▶ THE TASK:
Pictures are to be left out. Return exactly the lines below from the one with "[41,313,335,325] Finding help, Finding" up to and including the one with "(297, 354) none".

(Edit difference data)

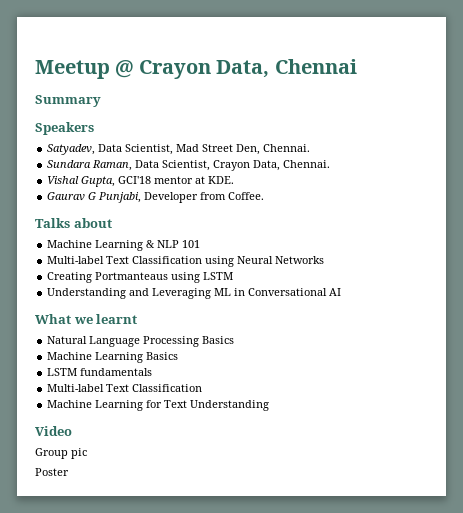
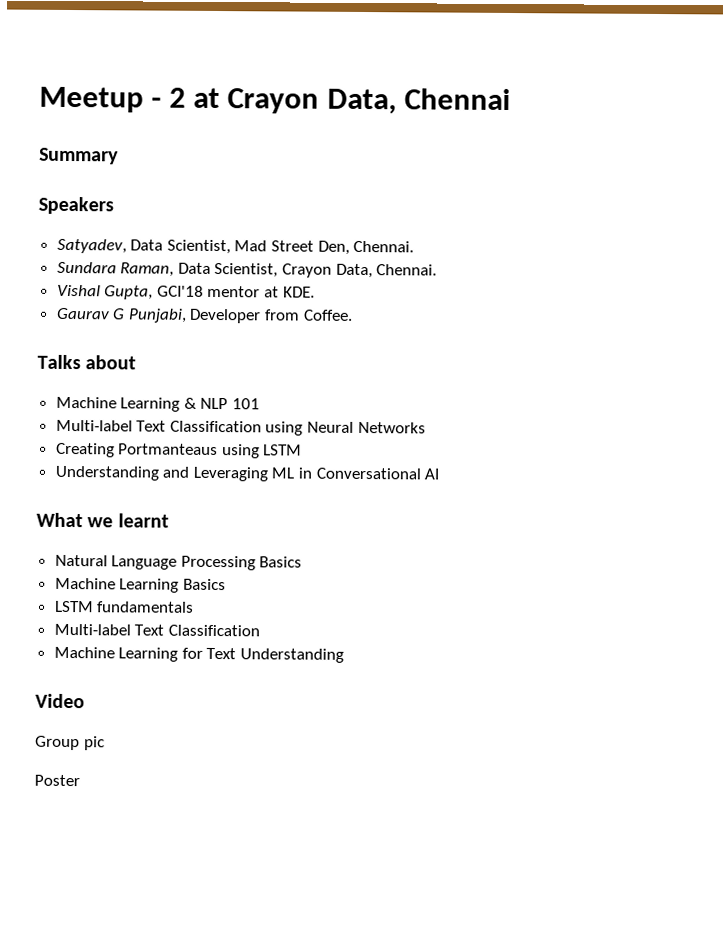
[115,60,134,78] @ -> [151,87,221,109] - 2 at

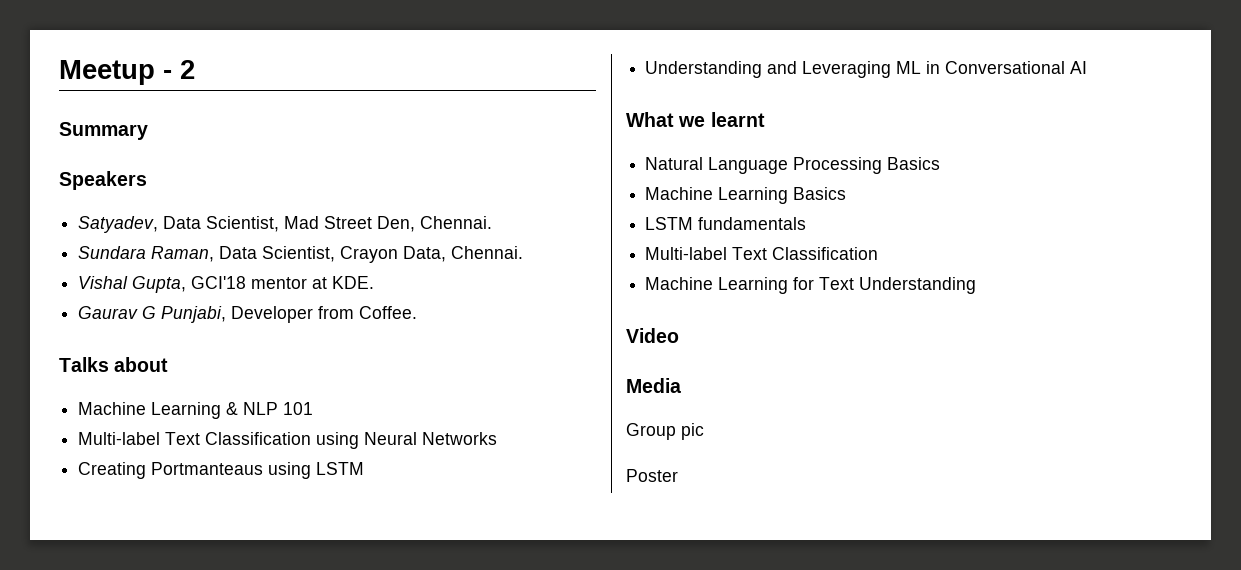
[193,87,512,115] at Crayon Data, Chennai -> (195, 69) none
(85, 701) none -> [626,378,681,393] // Media

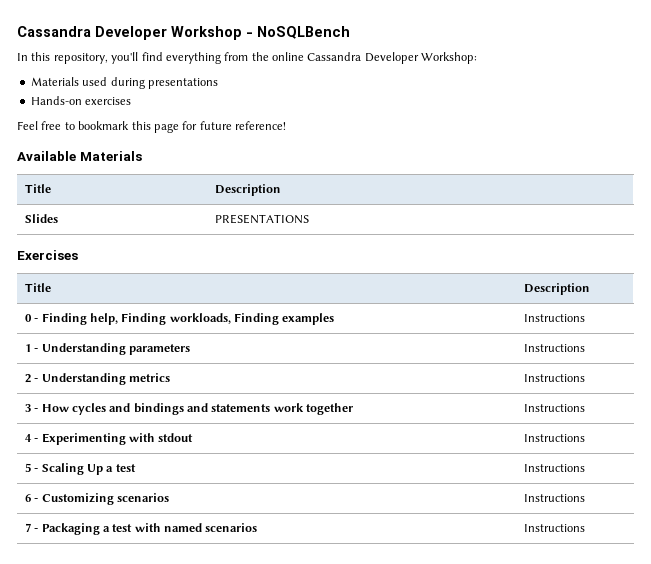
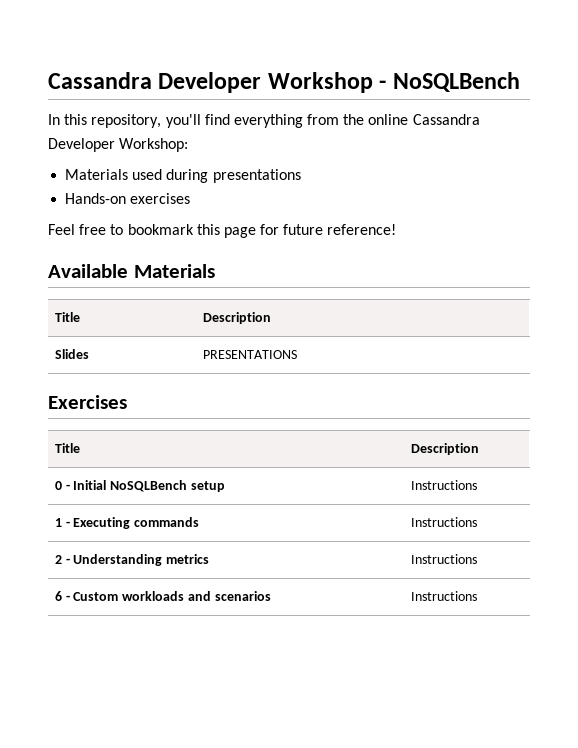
[41,313,335,325] Finding help, Finding workloads, Finding examples -> [73,480,225,492] Initial NoSQLBench setup
[41,343,190,355] Understanding parameters -> [73,517,200,529] Executing commands
[24,403,354,415] [523,404,585,412] [24,433,194,445] [523,434,585,442] [24,463,136,475] [523,464,585,472] // 3 - How cycles and bindings and statements work together | Instructions // 4 - Experimenting with stdout | Instructions // 5 - Scaling Up a test | Instructions -> (477, 559) none
[41,493,169,505] [523,494,585,502] [24,523,258,535] [523,524,585,532] Customizing scenarios | Instructions // 7 - Packaging a test with named scenarios | Instructions -> [73,591,271,601] [410,591,477,601] Custom workloads and scenarios | Instructions

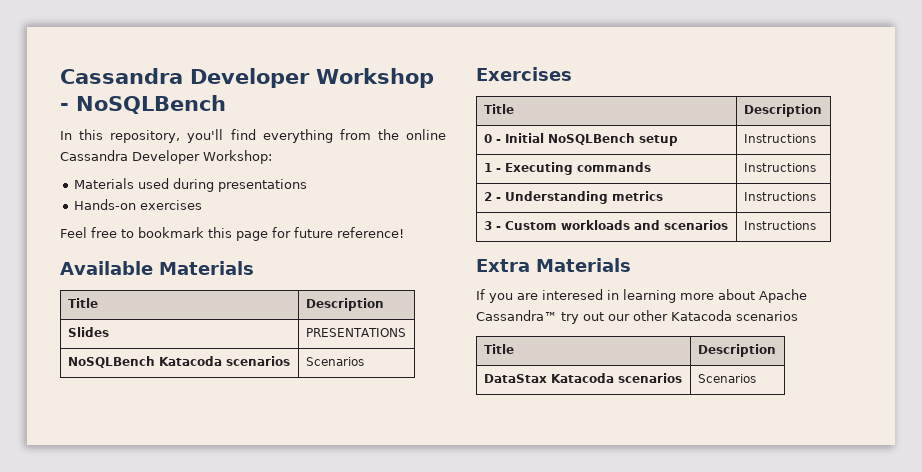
(297, 354) none -> [67,356,290,368] [305,357,364,366] // NoSQLBench Katacoda scenarios | Scenarios
[54,591,62,601] 6 -> [483,221,492,230] 3
(477, 596) none -> [476,258,631,272] [476,289,807,303] [476,310,798,324] [483,344,514,354] [697,344,776,357] [483,373,682,383] [697,374,756,383] // Extra Materials // If you are interesed in learning more about Apache Cassandra™ try out our other Katacoda scenarios // Title | Description // DataStax Katacoda scenarios | Scenarios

▶ EXERCISE SOLUTION:
[41,313,335,325] Finding help, Finding workloads, Finding examples -> [73,480,225,492] Initial NoSQLBench setup
[41,343,190,355] Understanding parameters -> [73,517,200,529] Executing commands
[24,403,354,415] [523,404,585,412] [24,433,194,445] [523,434,585,442] [24,463,136,475] [523,464,585,472] // 3 - How cycles and bindings and statements work together | Instructions // 4 - Experimenting with stdout | Instructions // 5 - Scaling Up a test | Instructions -> (477, 559) none
[41,493,169,505] [523,494,585,502] [24,523,258,535] [523,524,585,532] Customizing scenarios | Instructions // 7 - Packaging a test with named scenarios | Instructions -> [73,591,271,601] [410,591,477,601] Custom workloads and scenarios | Instructions

(297, 354) none -> [67,356,290,368] [305,357,364,366] // NoSQLBench Katacoda scenarios | Scenarios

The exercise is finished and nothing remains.